When I started it up the first time, to my disappointment, it sounded like somebody was mowing their lawn in there. Not good! I tried to cover up the sound by placing the computer under the desk, to no avail. So I decided to install a simple potentiometer (also called a variable resistor or rheostat) to limit the speed (and therefore noise) of the CPU fan. It is a simple project and I am extremely pleased at the results. Here is how I did it…

First I needed to calculate what value potentiometer I need to purchase, so I used Ohm’s law which states:

Ohms = Volts / Current

I knew that the fan was running at 12v and drawing about 300 milliamps, so by plugging the numbers in (12 / .3) I got 40 ohms. That is the current resistance the fan is experiencing. This now gives us a base to start with. Referring back to Ohm’s law, you can see that doubling the resistance halves the current (and therefore speed) of the fan.

My fan was running at about 5700 RPMs and I thought that I should set 2500-3000 RPMs as my target speed. If we used a 50 ohm resistor for example, the highest resistance (which yields the lowest speed) would be 40 + 50 = 90 ohms of total resistance.

We can determine that the current at 90 ohms (The maximum resistance possible) would be 12 / 90 or 113mA. 113mA is only 38% (113mA / 300mA) as much current, so at that setting the fan would be spinning at about 2166 RPM (5700 * .38). And guess what? That speed is perfect because it covers the speed range I wanted but doesn’t allow the fan to be completely stopped. That means my new range of adjustability is about 2100 RPM to 5700 RPM, which would allow excellent flexibility and includes my goal of 2500-3000 RPM.

I went out to my local electronics store and bought the 50 ohm linear taper potentiometer as well as a knob (to make it look more professional.)

IMPORTANT: You must purchase one rated at 3 Watts minimum.

Five watts is the best bet, to be safe. Any less and you will fry it, causing it to stop conducting current and thereby stopping your CPU fan entirely. Any potentiometer that is in the 30-70 ohm range would work well too. Don’t go higher than 100 ohms though, because that won’t provide accurate control and it would be very easy to cut off all power, causing your fan to stop.

There are three tabs on the potentiometer. For our purposes, we will only be using two of them. I spliced into the middle red wire (+12v) from the CPU fan and connected it to one terminal on the potentiometer. I then connected another wire from the center tab of the potentiometer into the wire leading to the motherboard. Here’s a diagram to help clarify things:


Note: It doesn’t matter if you choose reverse the connection, because
this isn’t a diode so it doesn’t care which direction the current is flowing.


Now that the potentiometer has been connected, it needs a nice mounting spot. I chose to mount mine in an easily accessible spot, on the front of the case directly below the power button.

First I removed the front panel to expose the sheet metal up front. Then I drilled a 5/16″ mounting hole (specified on the potentiometer packaging) into the sheet metal, making sure I wasn’t going to hit anything inside the case!

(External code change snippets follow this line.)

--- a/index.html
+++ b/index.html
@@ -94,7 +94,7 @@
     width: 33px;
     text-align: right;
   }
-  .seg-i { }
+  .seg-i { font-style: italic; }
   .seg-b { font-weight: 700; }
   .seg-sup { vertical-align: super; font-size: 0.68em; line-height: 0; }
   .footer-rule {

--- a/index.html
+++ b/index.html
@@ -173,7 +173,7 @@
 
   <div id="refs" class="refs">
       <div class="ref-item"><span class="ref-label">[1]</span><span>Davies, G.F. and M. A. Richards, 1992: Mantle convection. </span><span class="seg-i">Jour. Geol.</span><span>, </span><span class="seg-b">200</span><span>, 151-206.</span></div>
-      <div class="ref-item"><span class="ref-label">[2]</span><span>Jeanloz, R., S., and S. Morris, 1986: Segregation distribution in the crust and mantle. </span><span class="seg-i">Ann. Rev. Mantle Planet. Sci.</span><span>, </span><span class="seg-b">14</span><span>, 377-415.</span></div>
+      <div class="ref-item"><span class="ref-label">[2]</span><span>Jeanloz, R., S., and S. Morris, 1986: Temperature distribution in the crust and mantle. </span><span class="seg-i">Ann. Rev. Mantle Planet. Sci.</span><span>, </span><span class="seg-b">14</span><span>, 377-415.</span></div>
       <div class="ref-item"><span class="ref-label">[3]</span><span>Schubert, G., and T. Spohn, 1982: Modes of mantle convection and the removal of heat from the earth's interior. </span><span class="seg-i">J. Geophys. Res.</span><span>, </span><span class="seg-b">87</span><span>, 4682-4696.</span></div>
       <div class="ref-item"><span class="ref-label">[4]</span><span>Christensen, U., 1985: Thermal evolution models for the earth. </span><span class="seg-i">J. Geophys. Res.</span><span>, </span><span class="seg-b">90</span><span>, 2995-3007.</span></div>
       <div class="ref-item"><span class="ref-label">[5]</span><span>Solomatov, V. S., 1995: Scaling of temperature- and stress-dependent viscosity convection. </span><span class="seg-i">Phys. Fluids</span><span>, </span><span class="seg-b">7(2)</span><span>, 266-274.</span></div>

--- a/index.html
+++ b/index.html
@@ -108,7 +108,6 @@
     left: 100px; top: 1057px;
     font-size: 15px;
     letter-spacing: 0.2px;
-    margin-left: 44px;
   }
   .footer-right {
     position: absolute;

Next, I put the plastic bezel back on the case and stuck a pencil through the hole and marked on the plastic bezel where I should drill a hole. I took off the panel one last time, then I drilled the hole in the appropriate spot.

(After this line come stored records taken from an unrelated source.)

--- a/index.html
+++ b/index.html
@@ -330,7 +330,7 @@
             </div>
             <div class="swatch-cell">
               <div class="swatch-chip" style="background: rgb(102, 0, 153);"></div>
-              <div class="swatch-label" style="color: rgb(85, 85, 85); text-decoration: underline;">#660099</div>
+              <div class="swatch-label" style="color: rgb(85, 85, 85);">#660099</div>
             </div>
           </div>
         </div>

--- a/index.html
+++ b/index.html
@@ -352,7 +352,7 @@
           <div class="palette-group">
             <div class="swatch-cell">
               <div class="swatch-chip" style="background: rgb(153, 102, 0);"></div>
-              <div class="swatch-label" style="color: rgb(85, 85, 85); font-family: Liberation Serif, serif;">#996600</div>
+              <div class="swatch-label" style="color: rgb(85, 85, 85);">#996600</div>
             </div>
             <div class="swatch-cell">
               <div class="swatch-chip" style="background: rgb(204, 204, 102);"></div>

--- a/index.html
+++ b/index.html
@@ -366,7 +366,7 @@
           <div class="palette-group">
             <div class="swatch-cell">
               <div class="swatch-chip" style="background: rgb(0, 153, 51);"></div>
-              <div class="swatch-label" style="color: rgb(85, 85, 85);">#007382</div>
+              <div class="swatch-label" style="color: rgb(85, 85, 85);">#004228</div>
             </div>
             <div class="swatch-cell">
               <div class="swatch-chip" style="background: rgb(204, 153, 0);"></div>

Next, I inserted the potentiometer (already connected) and screwed it down. I put the plastic bezel back on, made sure everything fit properly, then I put the knob on the end of the potentiometer and screwed it on. Viola! Done at last!

Test everything out and make sure that it works properly. I installed Motherboard Monitor and set the fan alarm to go off at 1500RPM (in case something fails, I don’t want to have a fried processor!)

Here is what the final product looked like:


The noise difference is incredible! There is no more high-pitched noise and it’s probably only half as loud. Interestingly enough, I only noticed a slight increase in temperature. Before the modification the CPU was hovering around 38*C idle, now it’s usually around 42*C. Not too bad…definitely a worthwhile trade in my book, and all for under $10.